The Serial LTE Modem (SLM) application demonstrates how to use the nRF9160 as a stand-alone LTE modem that can be controlled by AT commands.
The application supports the following development kit:
The sample is configured to compile and run as a non-secure application on nRF91’s Cortex-M33. Therefore, it automatically includes the Secure Partition Manager that prepares the required peripherals to be available for the application.
You can also configure it to use TF-M instead of Secure Partition Manager.
The nRF9160 SiP integrates both a full LTE modem and an application MCU, enabling you to run your LTE application directly on the nRF9160.
However, you might want to run your application on a different chip and use the nRF9160 only as a modem. For this use case, the serial LTE modem application provides an interface for controlling the LTE modem through AT commands.
The proprietary AT commands specific to the serial LTE modem application are described in the SLM-specific AT commands documentation.

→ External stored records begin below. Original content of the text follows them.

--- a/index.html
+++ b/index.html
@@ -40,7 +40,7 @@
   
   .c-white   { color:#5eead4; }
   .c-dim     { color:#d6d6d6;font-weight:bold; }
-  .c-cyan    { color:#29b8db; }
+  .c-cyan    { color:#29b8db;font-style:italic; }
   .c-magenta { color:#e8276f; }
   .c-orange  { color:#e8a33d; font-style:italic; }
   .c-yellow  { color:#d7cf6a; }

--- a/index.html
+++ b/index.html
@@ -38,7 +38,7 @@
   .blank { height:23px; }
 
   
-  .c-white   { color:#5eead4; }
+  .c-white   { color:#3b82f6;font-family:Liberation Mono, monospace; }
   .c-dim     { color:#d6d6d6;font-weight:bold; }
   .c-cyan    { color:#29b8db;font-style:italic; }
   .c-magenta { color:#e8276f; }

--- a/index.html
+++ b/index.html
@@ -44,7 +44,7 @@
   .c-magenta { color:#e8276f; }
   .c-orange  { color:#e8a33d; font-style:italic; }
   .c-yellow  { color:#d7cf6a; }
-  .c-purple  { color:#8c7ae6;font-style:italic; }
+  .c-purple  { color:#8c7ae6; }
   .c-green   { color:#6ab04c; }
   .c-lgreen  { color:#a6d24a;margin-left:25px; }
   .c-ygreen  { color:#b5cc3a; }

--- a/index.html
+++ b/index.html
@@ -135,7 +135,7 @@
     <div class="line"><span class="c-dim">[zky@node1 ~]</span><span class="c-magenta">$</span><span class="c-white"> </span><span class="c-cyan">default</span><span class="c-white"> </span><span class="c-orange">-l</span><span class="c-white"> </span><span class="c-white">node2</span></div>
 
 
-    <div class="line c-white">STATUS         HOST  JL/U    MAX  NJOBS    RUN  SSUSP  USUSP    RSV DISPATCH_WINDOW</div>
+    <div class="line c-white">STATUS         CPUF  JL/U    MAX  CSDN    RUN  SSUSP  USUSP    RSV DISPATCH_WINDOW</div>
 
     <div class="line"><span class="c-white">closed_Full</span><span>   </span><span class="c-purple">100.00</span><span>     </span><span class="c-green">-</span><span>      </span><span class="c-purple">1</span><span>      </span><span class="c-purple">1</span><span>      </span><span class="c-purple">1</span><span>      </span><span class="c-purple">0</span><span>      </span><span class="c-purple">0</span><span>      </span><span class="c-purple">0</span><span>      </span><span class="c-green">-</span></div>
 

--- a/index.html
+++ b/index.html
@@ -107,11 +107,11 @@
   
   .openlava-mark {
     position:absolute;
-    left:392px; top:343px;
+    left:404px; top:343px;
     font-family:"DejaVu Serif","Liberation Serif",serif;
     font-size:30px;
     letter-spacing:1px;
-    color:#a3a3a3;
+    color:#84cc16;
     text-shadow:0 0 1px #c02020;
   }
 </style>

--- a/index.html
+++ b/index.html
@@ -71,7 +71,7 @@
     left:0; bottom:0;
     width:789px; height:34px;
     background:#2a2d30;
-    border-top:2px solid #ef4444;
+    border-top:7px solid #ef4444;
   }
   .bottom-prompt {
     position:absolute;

In addition to these, the application also supports the nRF91 AT commands described in the AT Commands Reference Guide.
The nRF9160 DK running the serial LTE modem application serves as the host. As a client, you can use either a PC or an external MCU.
To connect to the nRF9160 DK with a PC, make sure that
CONFIG_SLM_CONNECT_UART_0 is defined in the application.

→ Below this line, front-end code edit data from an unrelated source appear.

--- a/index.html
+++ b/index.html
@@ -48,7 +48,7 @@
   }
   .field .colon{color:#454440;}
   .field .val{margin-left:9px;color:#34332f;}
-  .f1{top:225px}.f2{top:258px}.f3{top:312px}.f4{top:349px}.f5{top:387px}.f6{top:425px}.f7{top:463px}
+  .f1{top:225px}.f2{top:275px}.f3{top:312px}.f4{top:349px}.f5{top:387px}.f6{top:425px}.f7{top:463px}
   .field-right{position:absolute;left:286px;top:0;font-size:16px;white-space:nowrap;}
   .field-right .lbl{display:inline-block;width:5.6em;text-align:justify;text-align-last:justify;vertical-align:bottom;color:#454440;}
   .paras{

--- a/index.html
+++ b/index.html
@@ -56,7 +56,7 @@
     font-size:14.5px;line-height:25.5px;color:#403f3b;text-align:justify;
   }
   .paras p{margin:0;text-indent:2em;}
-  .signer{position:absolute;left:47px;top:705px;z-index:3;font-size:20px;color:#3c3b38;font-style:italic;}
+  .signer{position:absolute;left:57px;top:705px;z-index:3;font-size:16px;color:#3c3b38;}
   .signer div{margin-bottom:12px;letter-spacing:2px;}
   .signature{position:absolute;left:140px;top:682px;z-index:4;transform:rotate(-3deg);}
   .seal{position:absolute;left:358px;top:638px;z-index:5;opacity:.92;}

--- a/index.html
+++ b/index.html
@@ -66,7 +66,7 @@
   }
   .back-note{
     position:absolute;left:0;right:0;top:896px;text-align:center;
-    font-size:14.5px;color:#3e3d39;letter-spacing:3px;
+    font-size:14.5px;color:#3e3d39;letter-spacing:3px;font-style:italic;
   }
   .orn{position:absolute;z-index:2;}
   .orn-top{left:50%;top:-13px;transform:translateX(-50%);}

It is defined in the default configuration.
Use LTE Link Monitor to connect to the nRF9160 DK. See How to connect with LTE Link Monitor for instructions. You can then use this connection to send or receive AT commands over UART, and to see the log output of the nRF9160 DK.
Alternatively, you can use a terminal emulator like PuTTY to establish a terminal connection to the nRF9160 DK. See How to connect with PuTTY for instructions.

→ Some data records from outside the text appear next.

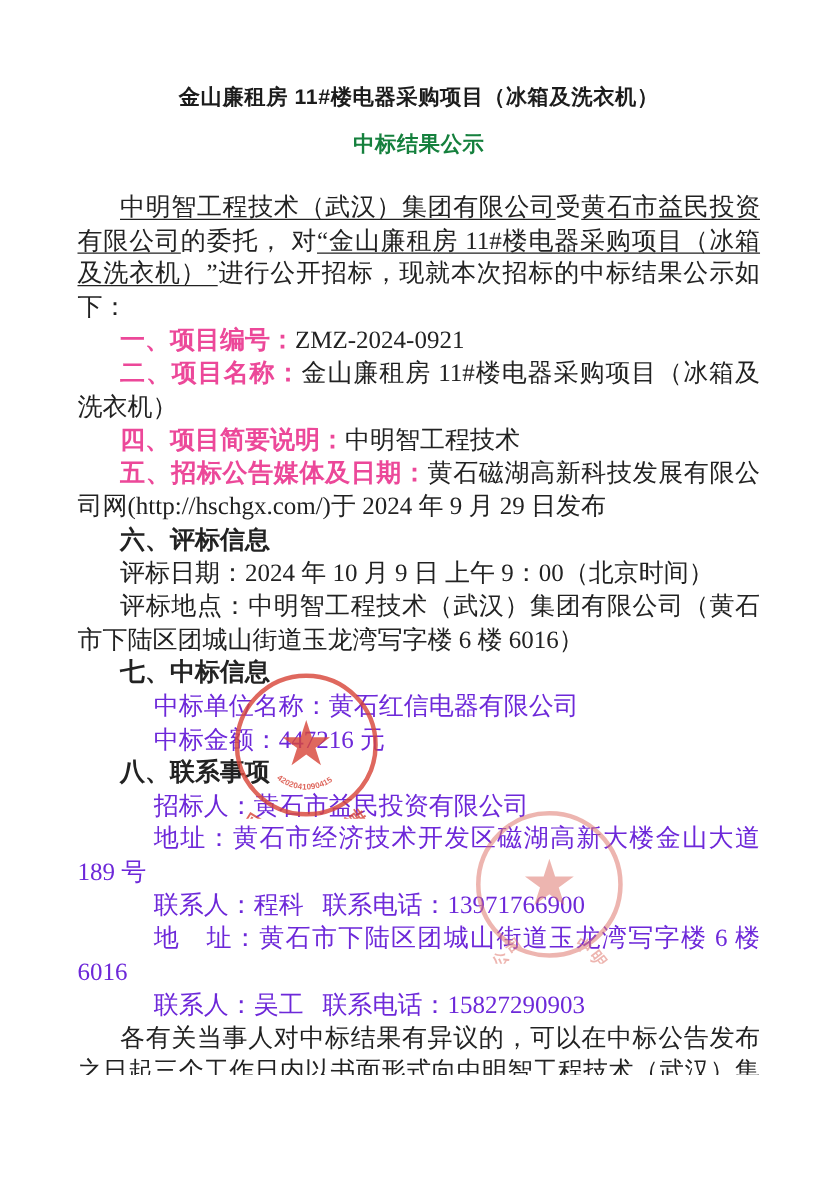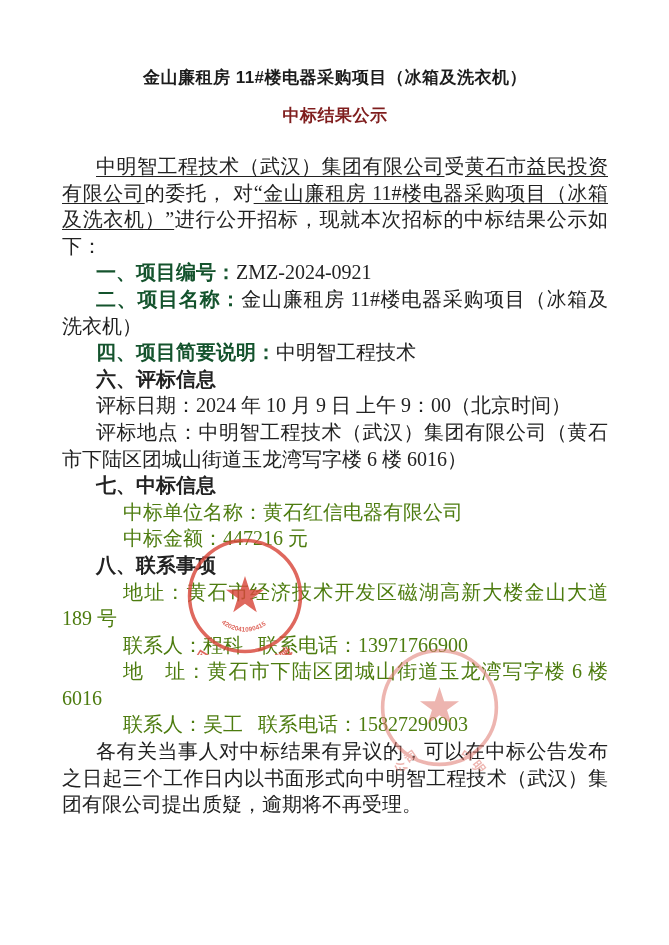--- a/index.html
+++ b/index.html
@@ -32,7 +32,7 @@
     font-size: 17px;
     letter-spacing: 0.5px;
     line-height: 24px;
-    color: #7f1d1d;
+    color: #15803d;
   }
   .body-text { margin-top: 25px; }
   p.ln {

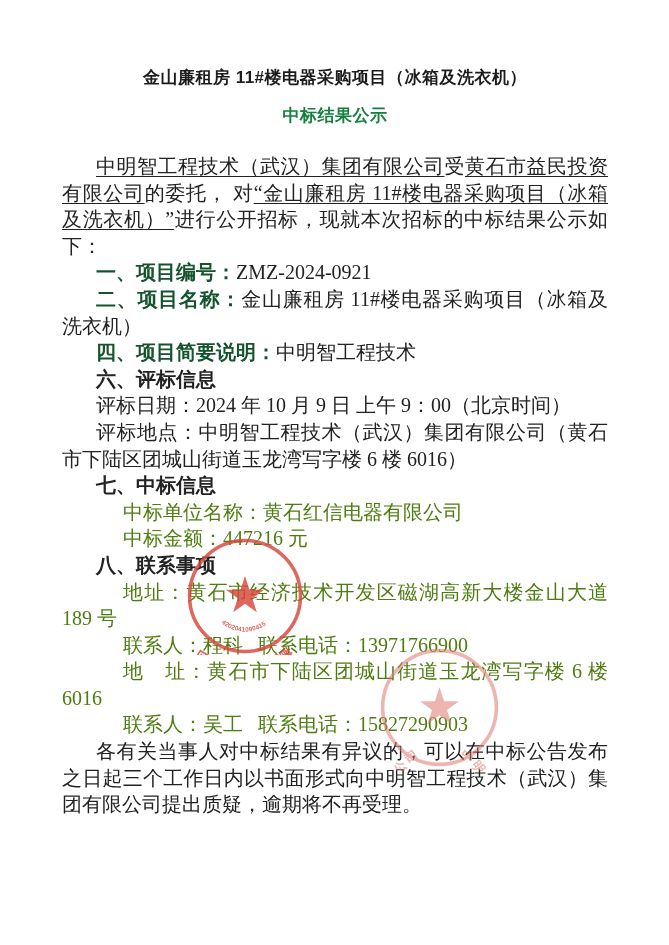--- a/index.html
+++ b/index.html
@@ -47,7 +47,7 @@
   .hdr  {
     font-family: "Liberation Sans", sans-serif;
     font-weight: bold;
-    color: #14532d;
+    color: #ec4899;
   }
   .grey, .grey span { color: #4d7c0f; }
   .u { text-decoration: underline; text-underline-offset: 3px; text-decoration-thickness: 1px; }

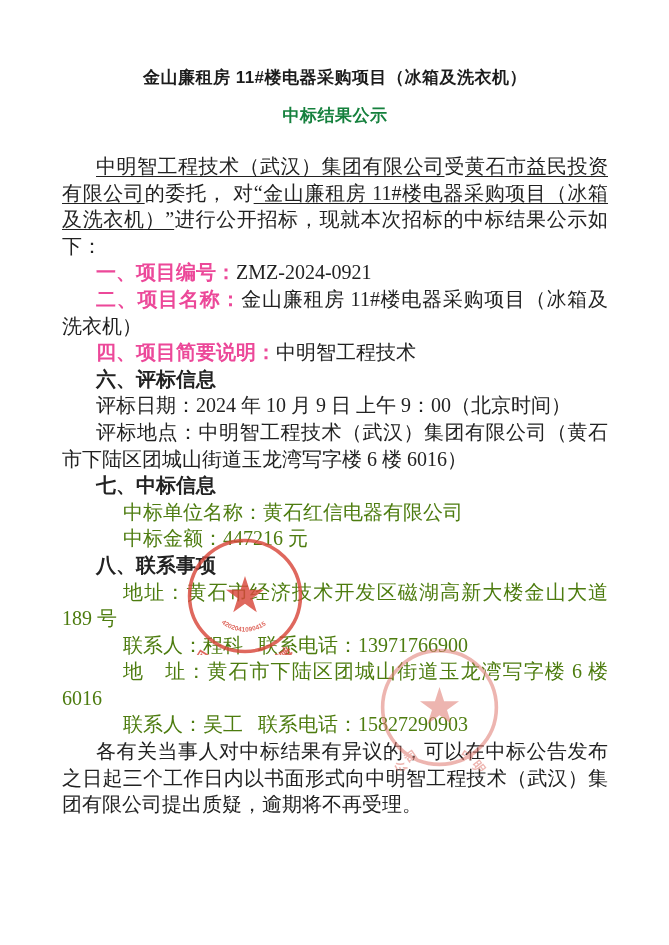--- a/index.html
+++ b/index.html
@@ -81,6 +81,7 @@
 
     <p class="ln ind2"><span class="hdr">四、项目简要说明：</span><span>中明智工程技术</span></p>
 
+    <p class="ln ind2"><span class="hdr">五、招标公告媒体及日期：</span><span>黄石磁湖高新科技发展有限公司网(http://hschgx.com/)于 2024 年 9 月 29 日发布</span></p>
 
     <p class="ln ind2 hdr">六、评标信息</p>
 

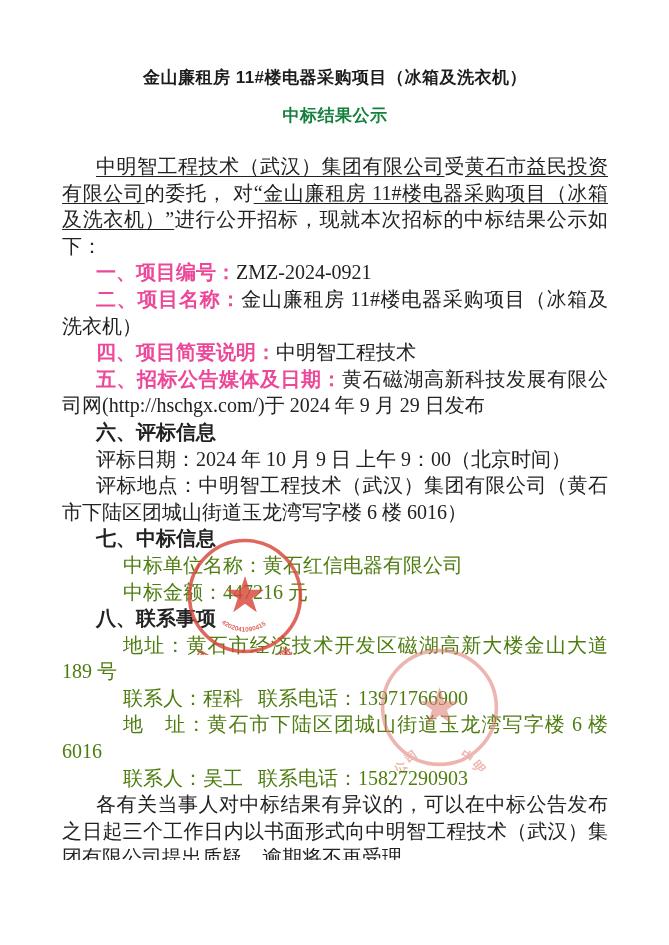--- a/index.html
+++ b/index.html
@@ -49,7 +49,7 @@
     font-weight: bold;
     color: #ec4899;
   }
-  .grey, .grey span { color: #4d7c0f; }
+  .grey, .grey span { color: #6d28d9; }
   .u { text-decoration: underline; text-underline-offset: 3px; text-decoration-thickness: 1px; }
   .pair { display: inline-block; min-width: 135px; text-indent: 0; }
   

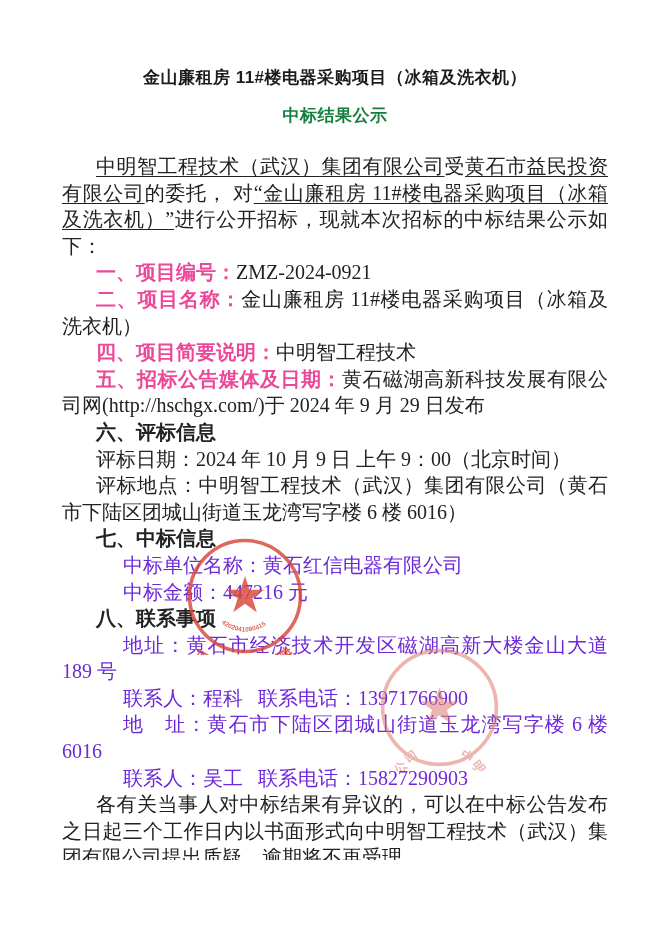--- a/index.html
+++ b/index.html
@@ -97,6 +97,7 @@
 
     <p class="ln ind2 hdr">八、联系事项</p>
 
+    <p class="ln ind4 grey"><span>招标人：</span><span>黄石市益民投资有限公司</span></p>
 
     <p class="ln ind4 grey"><span>地址：</span><span>黄石市经济技术开发区磁湖高新大楼金山大道 189 号</span></p>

The default AT command terminator is a carriage return followed by a line feed (
LTE Link Monitor supports this format.
When connecting with another terminal emulator, make sure that the configured AT command terminator corresponds to the line terminator of your terminal.
You can change the termination mode in the application configuration.
If you run your user application on an external MCU (for example, an nRF52 Series DK), you can control the modem on the nRF9160 directly from the application. See the nRF52 client for serial LTE modem application repository for a sample implementation of such an application.
To connect with an external MCU, you must set the configuration option
CONFIG_SLM_CONNECT_UART_2 in the serial LTE modem application configuration.
The following table shows how to connect an nRF52 Series DK to the nRF9160 DK to be able to communicate through UART:
nRF52 Series DK
UART TX P0.6
UART RX P0.11
UART RX P0.8
UART TX P0.10
UART CTS P0.7
UART RTS P0.12
UART RTS P0.5
UART CTS P0.13
GPIO OUT P0.27
GPIO IN P0.31
UART instance in use:
nRF52840 or nRF52832 (UART0)
Hardware flow control: enabled
Baud rate: 115200
Parity bit: no
Operation mode: IRQ
The GPIO output level on the nRF9160 side must be 3 V. You can set the VDD voltage with the VDD IO switch (SW9). See the VDD supply rail section in the nRF9160 DK User Guide for more information.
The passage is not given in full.